(Structured diff data)
--- START ---

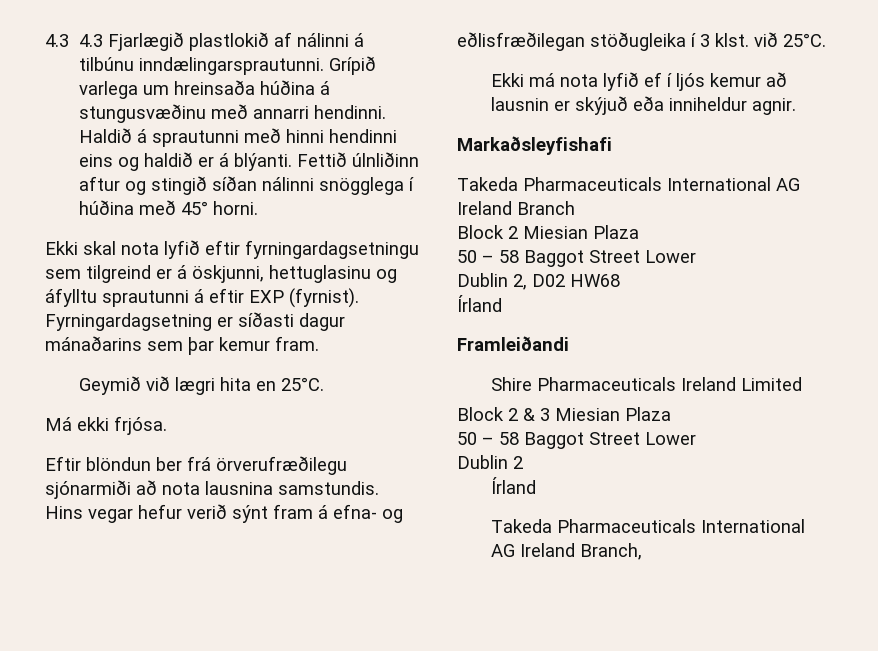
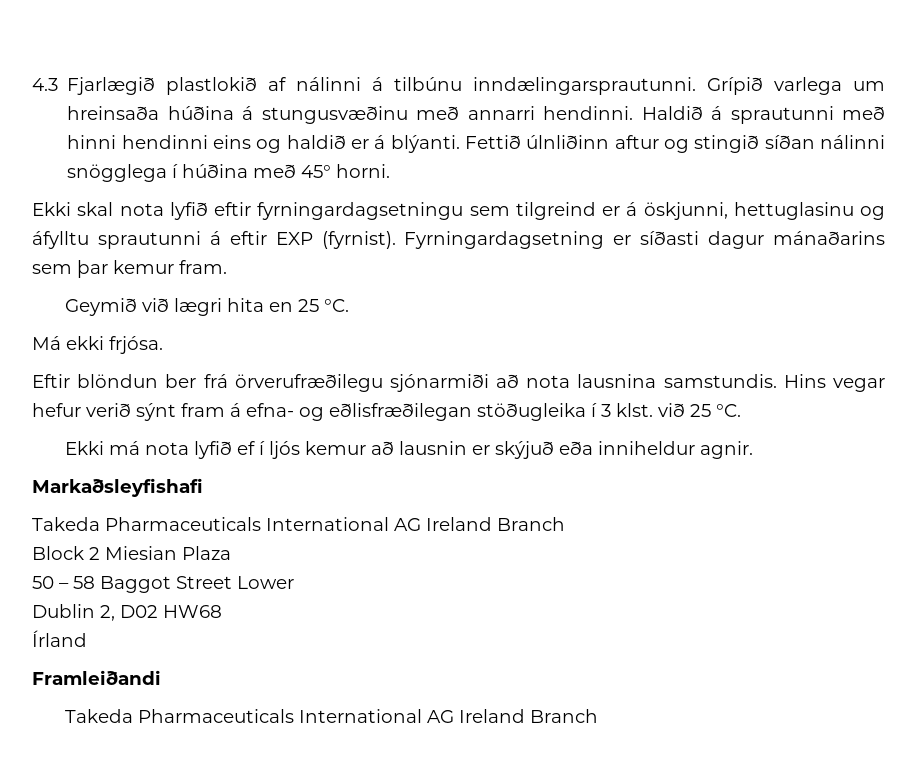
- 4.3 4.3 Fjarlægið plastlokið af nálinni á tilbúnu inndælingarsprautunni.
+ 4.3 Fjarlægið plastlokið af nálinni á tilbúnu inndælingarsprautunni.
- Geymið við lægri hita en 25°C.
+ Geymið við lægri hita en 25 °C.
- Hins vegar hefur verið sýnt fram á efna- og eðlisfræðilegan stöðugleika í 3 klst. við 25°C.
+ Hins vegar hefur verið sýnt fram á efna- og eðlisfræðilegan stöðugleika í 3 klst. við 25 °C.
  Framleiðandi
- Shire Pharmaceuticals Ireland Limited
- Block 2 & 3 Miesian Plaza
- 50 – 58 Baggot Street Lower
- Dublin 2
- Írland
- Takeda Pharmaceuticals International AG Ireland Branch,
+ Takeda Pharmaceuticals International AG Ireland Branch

--- END ---
--- START ---

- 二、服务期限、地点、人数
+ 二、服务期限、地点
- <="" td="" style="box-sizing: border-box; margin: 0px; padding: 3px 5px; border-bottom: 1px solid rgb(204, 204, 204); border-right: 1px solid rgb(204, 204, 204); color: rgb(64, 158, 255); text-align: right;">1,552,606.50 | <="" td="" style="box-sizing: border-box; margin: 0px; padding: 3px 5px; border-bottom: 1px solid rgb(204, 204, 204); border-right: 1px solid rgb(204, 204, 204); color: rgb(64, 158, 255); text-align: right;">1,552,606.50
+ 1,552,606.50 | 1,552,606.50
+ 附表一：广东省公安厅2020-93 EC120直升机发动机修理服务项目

--- END ---

Whenever a line holds "nálinni", it counts; state the total for the records and add nothing.

### Task output
2